ASSIGNED TASK.
Once the line holding "text: Inches ->" is found in the entries below, restate it and each line after it word for word, with no pictures.

━━━━━━━━━━━━━━━━━━━━

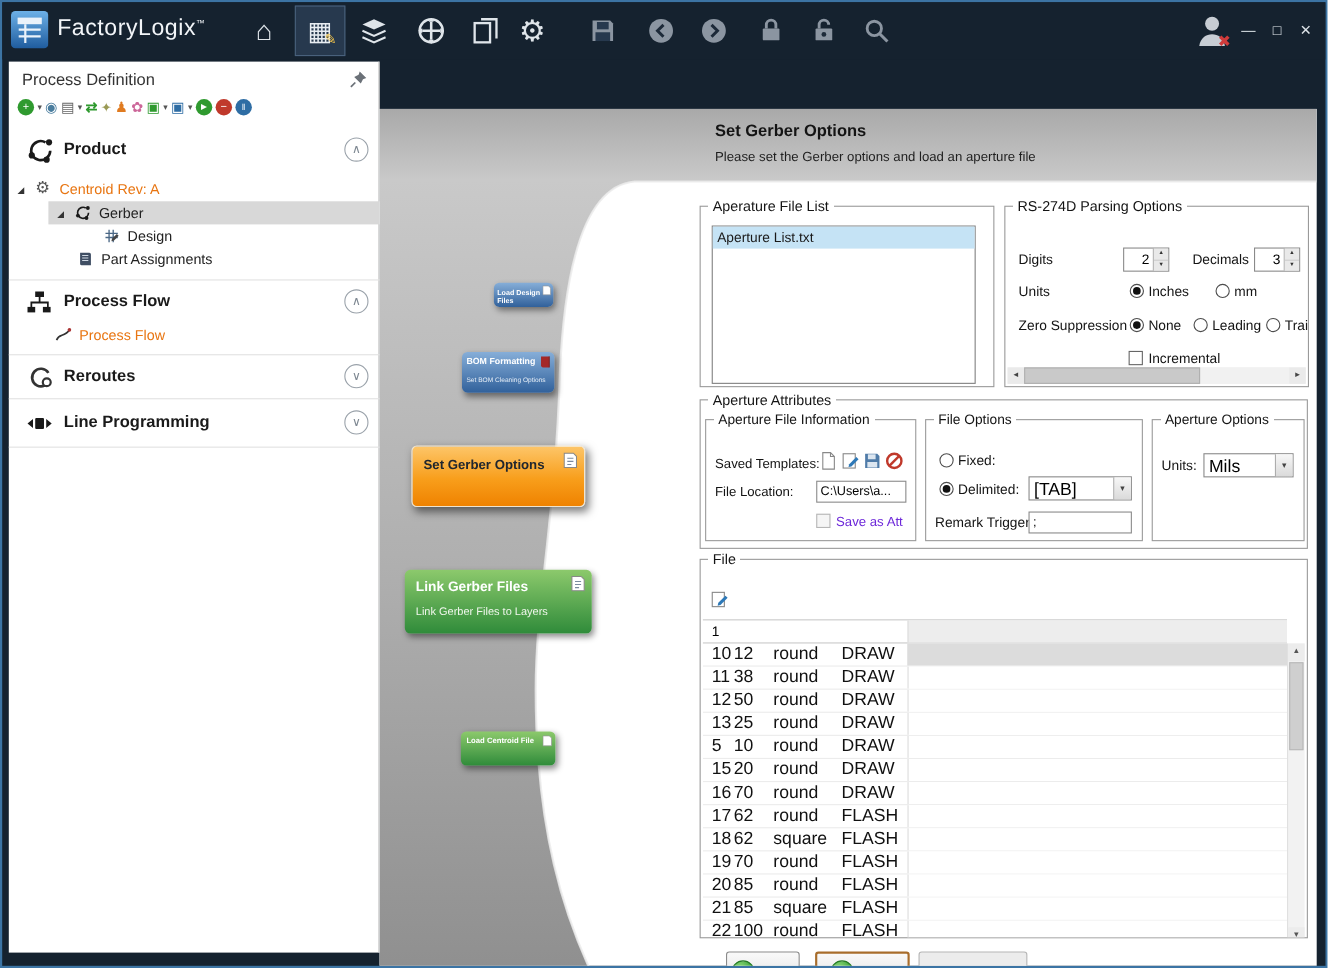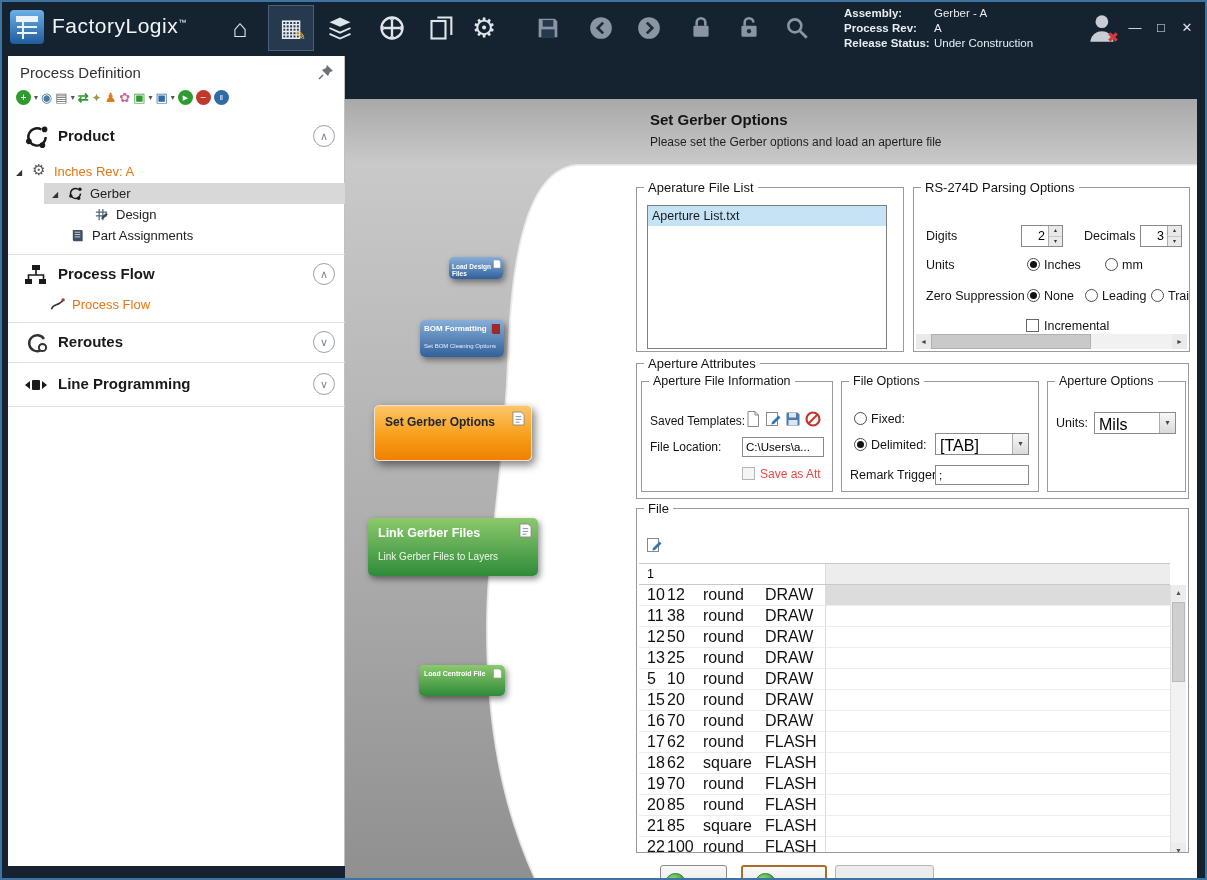"Assembly:" div.abs { html: <div> <div> <b>Assembly:</b> <span>Gerber - A</span> </div> <div> <b>Process Rev:</b> <span>A</span> </div> <div> <b>Release Status:</b> <span>Under Construction</span> </div> </div> -> none }
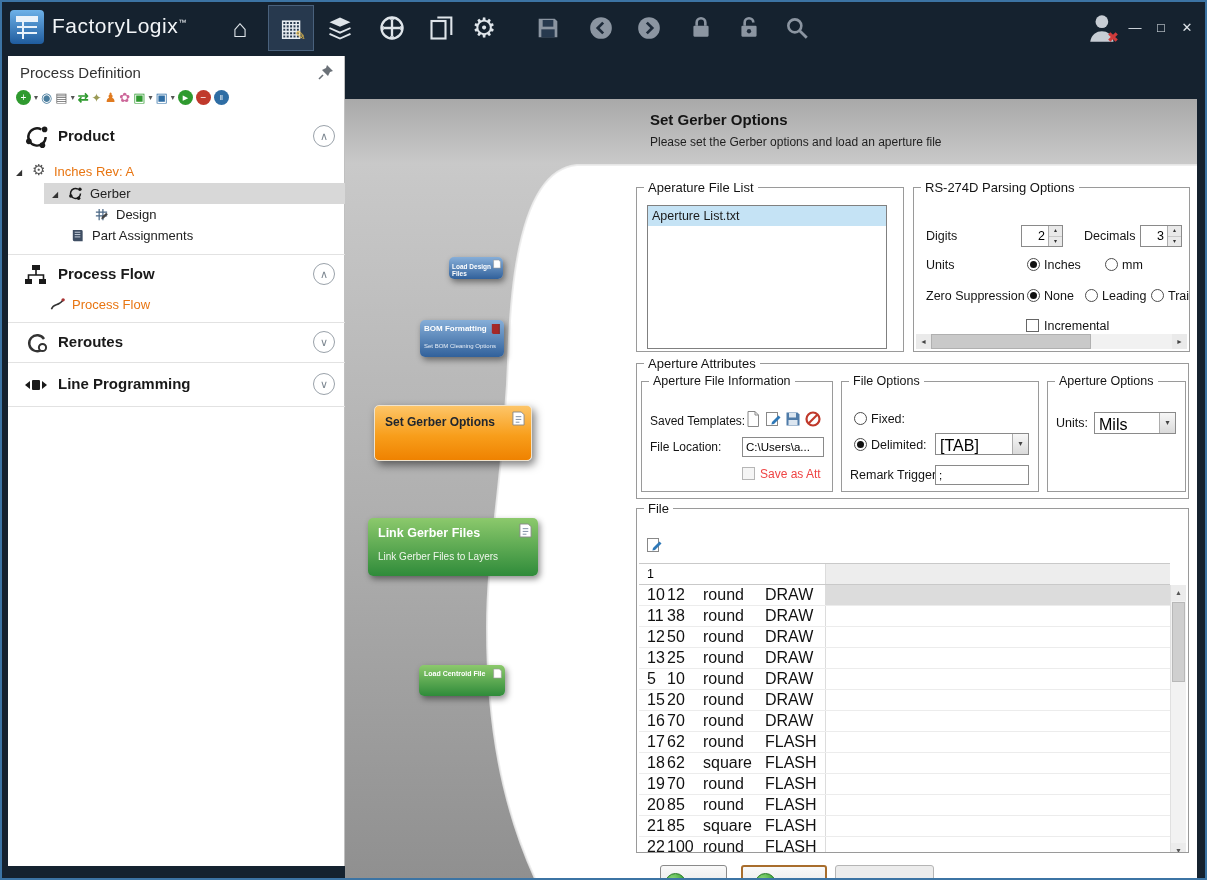"Inches Rev: A" div.treerow { text: Inches -> Centroid }
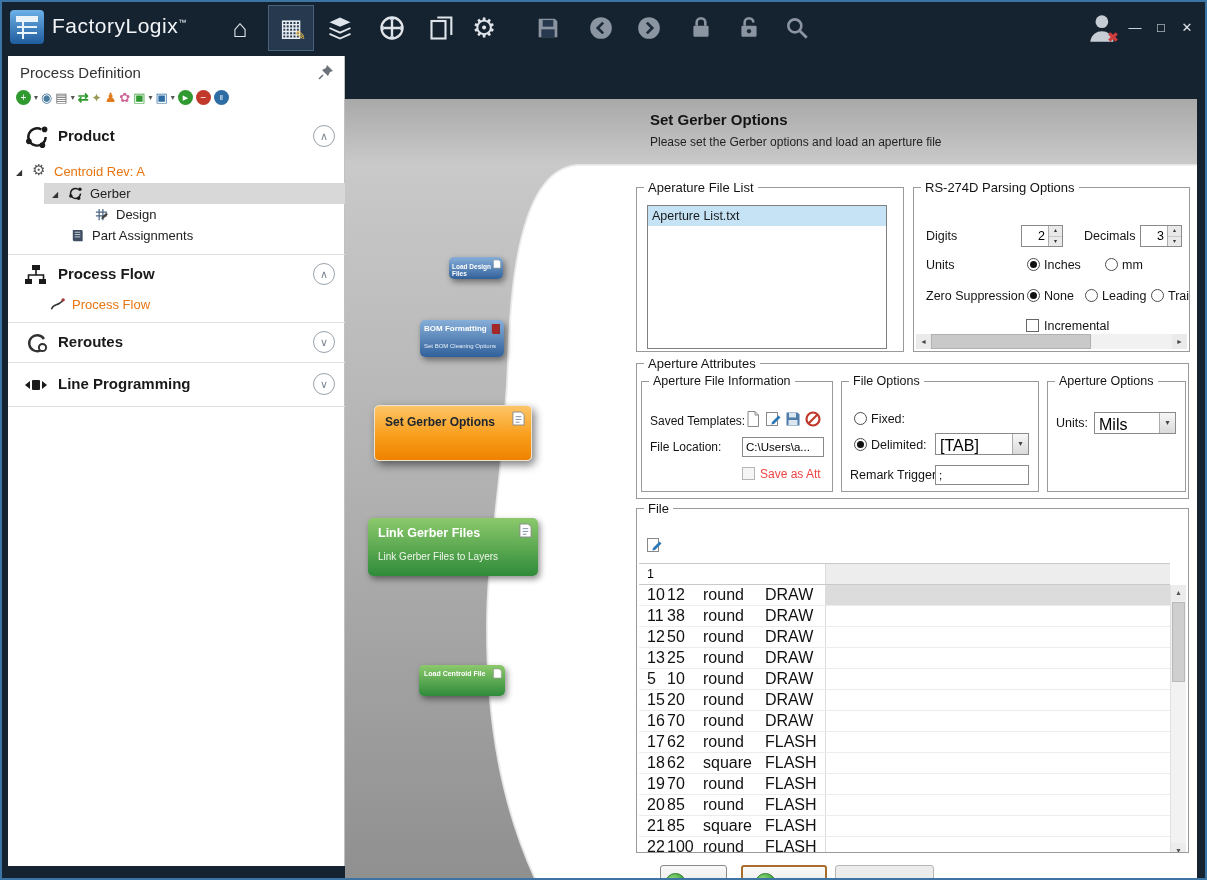"Save as Att" .lbl.dis { color: #ef4444 -> #6d28d9 }
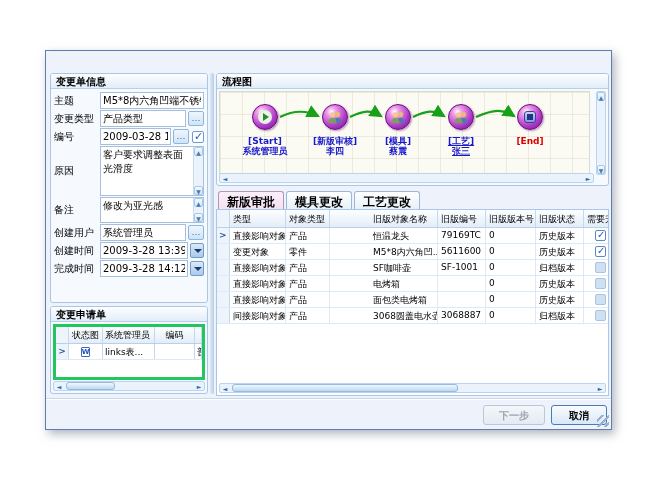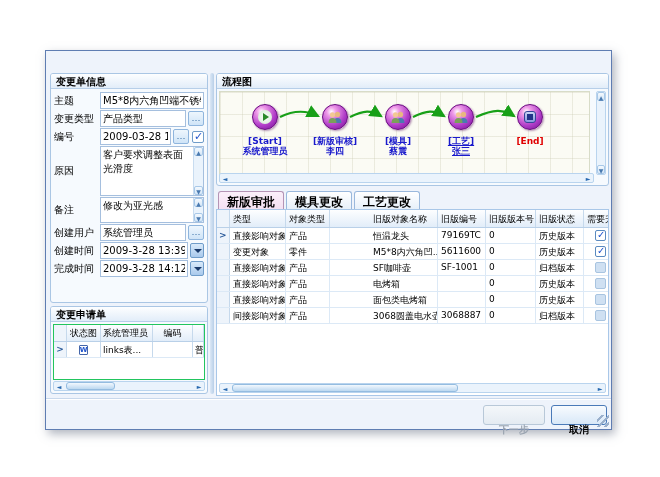"状态图" .mini-table { border: 1px solid #22c55e -> 3px solid #22c55e }
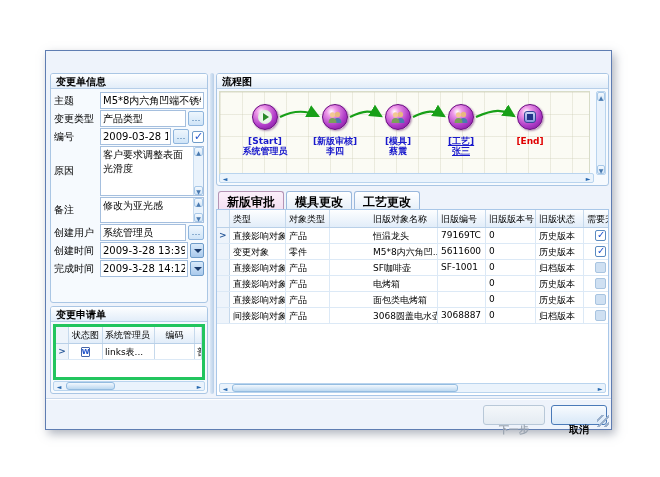"下一步" .btn { padding-top: 17px -> 3px }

━━━━━━━━━━━━━━━━━━━━

EXERCISE OUTPUT.
"Inches Rev: A" div.treerow { text: Inches -> Centroid }
"Save as Att" .lbl.dis { color: #ef4444 -> #6d28d9 }
"状态图" .mini-table { border: 1px solid #22c55e -> 3px solid #22c55e }
"下一步" .btn { padding-top: 17px -> 3px }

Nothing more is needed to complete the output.